▶ [What you are asked to do] Return every record below exactly; leave out the images.
━━━ Records supplied
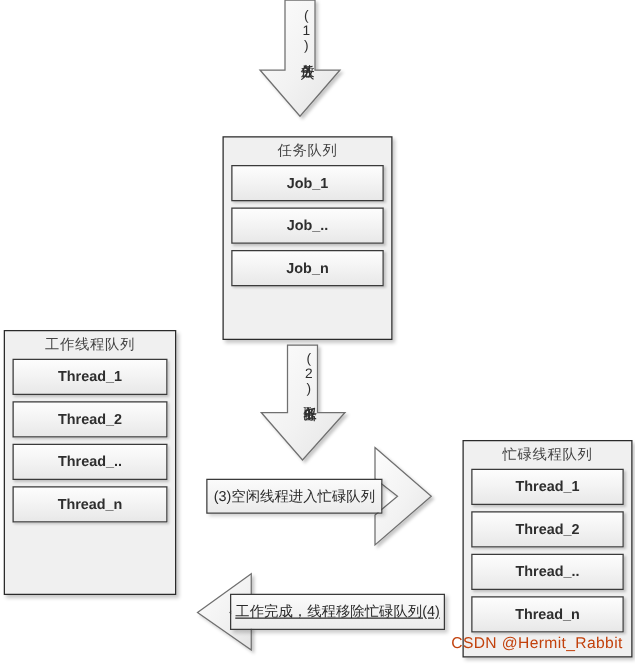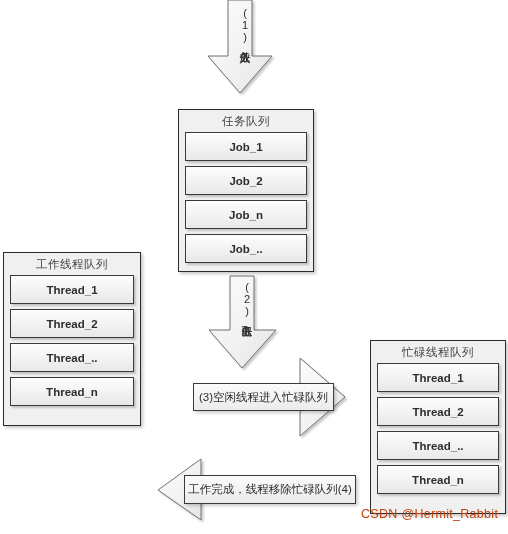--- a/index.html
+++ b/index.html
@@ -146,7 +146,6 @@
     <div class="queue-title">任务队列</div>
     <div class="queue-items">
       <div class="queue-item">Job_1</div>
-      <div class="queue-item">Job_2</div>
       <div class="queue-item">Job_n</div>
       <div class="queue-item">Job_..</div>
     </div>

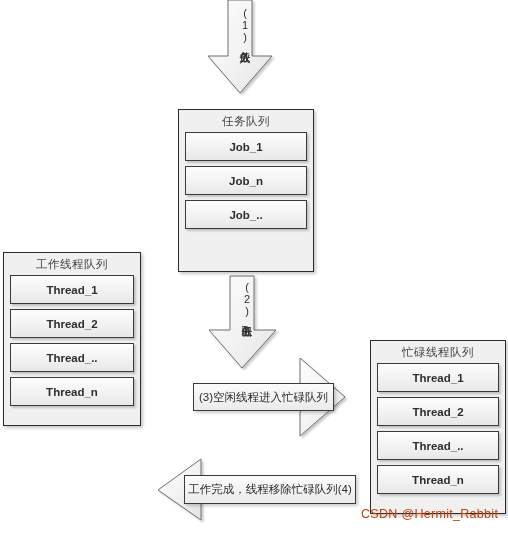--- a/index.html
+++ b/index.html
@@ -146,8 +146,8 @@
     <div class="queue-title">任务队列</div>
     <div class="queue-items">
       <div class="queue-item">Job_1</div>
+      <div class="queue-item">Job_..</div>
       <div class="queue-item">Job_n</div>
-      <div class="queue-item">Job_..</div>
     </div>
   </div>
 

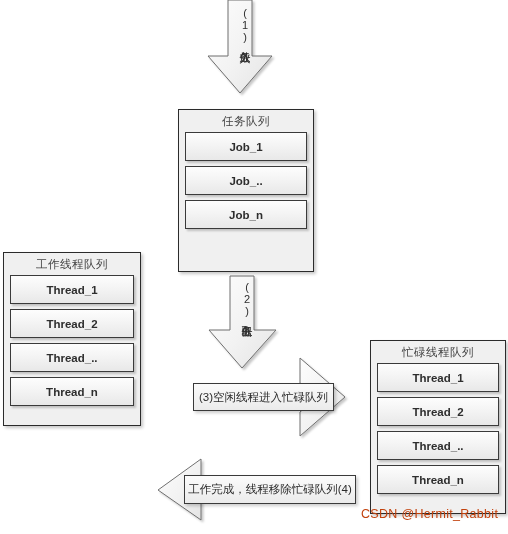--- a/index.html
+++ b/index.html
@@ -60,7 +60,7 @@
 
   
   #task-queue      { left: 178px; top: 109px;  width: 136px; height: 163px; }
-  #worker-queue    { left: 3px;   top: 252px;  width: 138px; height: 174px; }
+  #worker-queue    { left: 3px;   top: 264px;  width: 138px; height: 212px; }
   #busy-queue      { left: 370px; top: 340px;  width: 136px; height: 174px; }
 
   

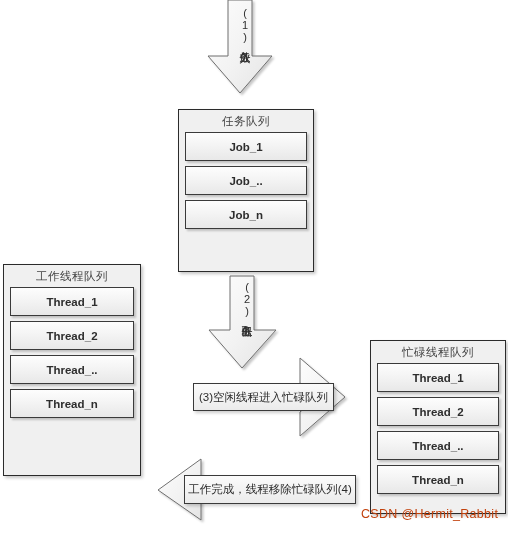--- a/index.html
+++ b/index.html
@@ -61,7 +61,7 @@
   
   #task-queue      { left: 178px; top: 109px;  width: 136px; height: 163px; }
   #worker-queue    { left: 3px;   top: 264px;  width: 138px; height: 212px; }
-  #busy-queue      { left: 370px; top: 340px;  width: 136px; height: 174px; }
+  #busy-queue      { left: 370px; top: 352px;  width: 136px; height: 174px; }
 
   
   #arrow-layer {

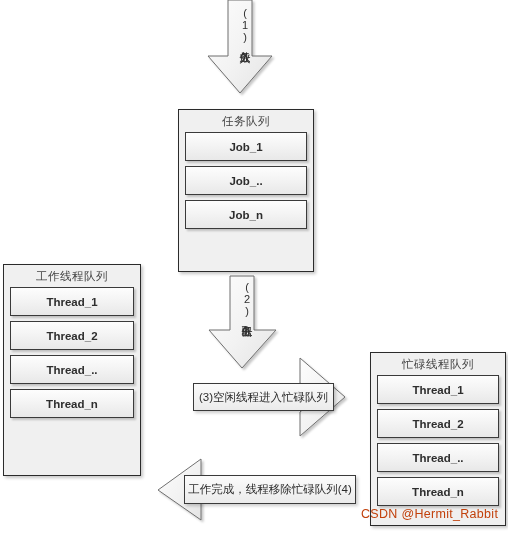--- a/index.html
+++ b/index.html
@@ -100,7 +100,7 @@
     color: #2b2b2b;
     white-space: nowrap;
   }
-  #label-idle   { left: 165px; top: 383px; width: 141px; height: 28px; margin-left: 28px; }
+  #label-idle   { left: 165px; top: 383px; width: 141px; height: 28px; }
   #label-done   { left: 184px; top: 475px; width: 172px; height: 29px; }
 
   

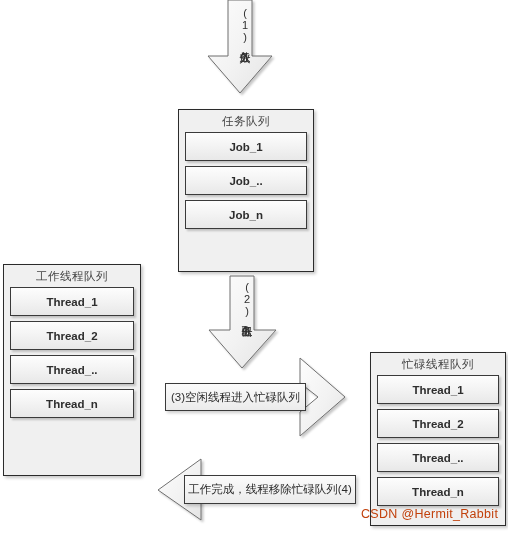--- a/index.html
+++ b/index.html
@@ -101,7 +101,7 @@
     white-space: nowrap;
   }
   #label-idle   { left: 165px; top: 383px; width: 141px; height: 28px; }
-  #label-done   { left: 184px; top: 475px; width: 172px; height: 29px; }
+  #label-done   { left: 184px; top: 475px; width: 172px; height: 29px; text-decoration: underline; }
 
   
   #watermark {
━━━━━━
▶ [Reply]
--- a/index.html
+++ b/index.html
@@ -146,7 +146,6 @@
     <div class="queue-title">任务队列</div>
     <div class="queue-items">
       <div class="queue-item">Job_1</div>
-      <div class="queue-item">Job_2</div>
       <div class="queue-item">Job_n</div>
       <div class="queue-item">Job_..</div>
     </div>

--- a/index.html
+++ b/index.html
@@ -146,8 +146,8 @@
     <div class="queue-title">任务队列</div>
     <div class="queue-items">
       <div class="queue-item">Job_1</div>
+      <div class="queue-item">Job_..</div>
       <div class="queue-item">Job_n</div>
-      <div class="queue-item">Job_..</div>
     </div>
   </div>
 

--- a/index.html
+++ b/index.html
@@ -60,7 +60,7 @@
 
   
   #task-queue      { left: 178px; top: 109px;  width: 136px; height: 163px; }
-  #worker-queue    { left: 3px;   top: 252px;  width: 138px; height: 174px; }
+  #worker-queue    { left: 3px;   top: 264px;  width: 138px; height: 212px; }
   #busy-queue      { left: 370px; top: 340px;  width: 136px; height: 174px; }
 
   

--- a/index.html
+++ b/index.html
@@ -61,7 +61,7 @@
   
   #task-queue      { left: 178px; top: 109px;  width: 136px; height: 163px; }
   #worker-queue    { left: 3px;   top: 264px;  width: 138px; height: 212px; }
-  #busy-queue      { left: 370px; top: 340px;  width: 136px; height: 174px; }
+  #busy-queue      { left: 370px; top: 352px;  width: 136px; height: 174px; }
 
   
   #arrow-layer {

--- a/index.html
+++ b/index.html
@@ -100,7 +100,7 @@
     color: #2b2b2b;
     white-space: nowrap;
   }
-  #label-idle   { left: 165px; top: 383px; width: 141px; height: 28px; margin-left: 28px; }
+  #label-idle   { left: 165px; top: 383px; width: 141px; height: 28px; }
   #label-done   { left: 184px; top: 475px; width: 172px; height: 29px; }
 
   

--- a/index.html
+++ b/index.html
@@ -101,7 +101,7 @@
     white-space: nowrap;
   }
   #label-idle   { left: 165px; top: 383px; width: 141px; height: 28px; }
-  #label-done   { left: 184px; top: 475px; width: 172px; height: 29px; }
+  #label-done   { left: 184px; top: 475px; width: 172px; height: 29px; text-decoration: underline; }
 
   
   #watermark {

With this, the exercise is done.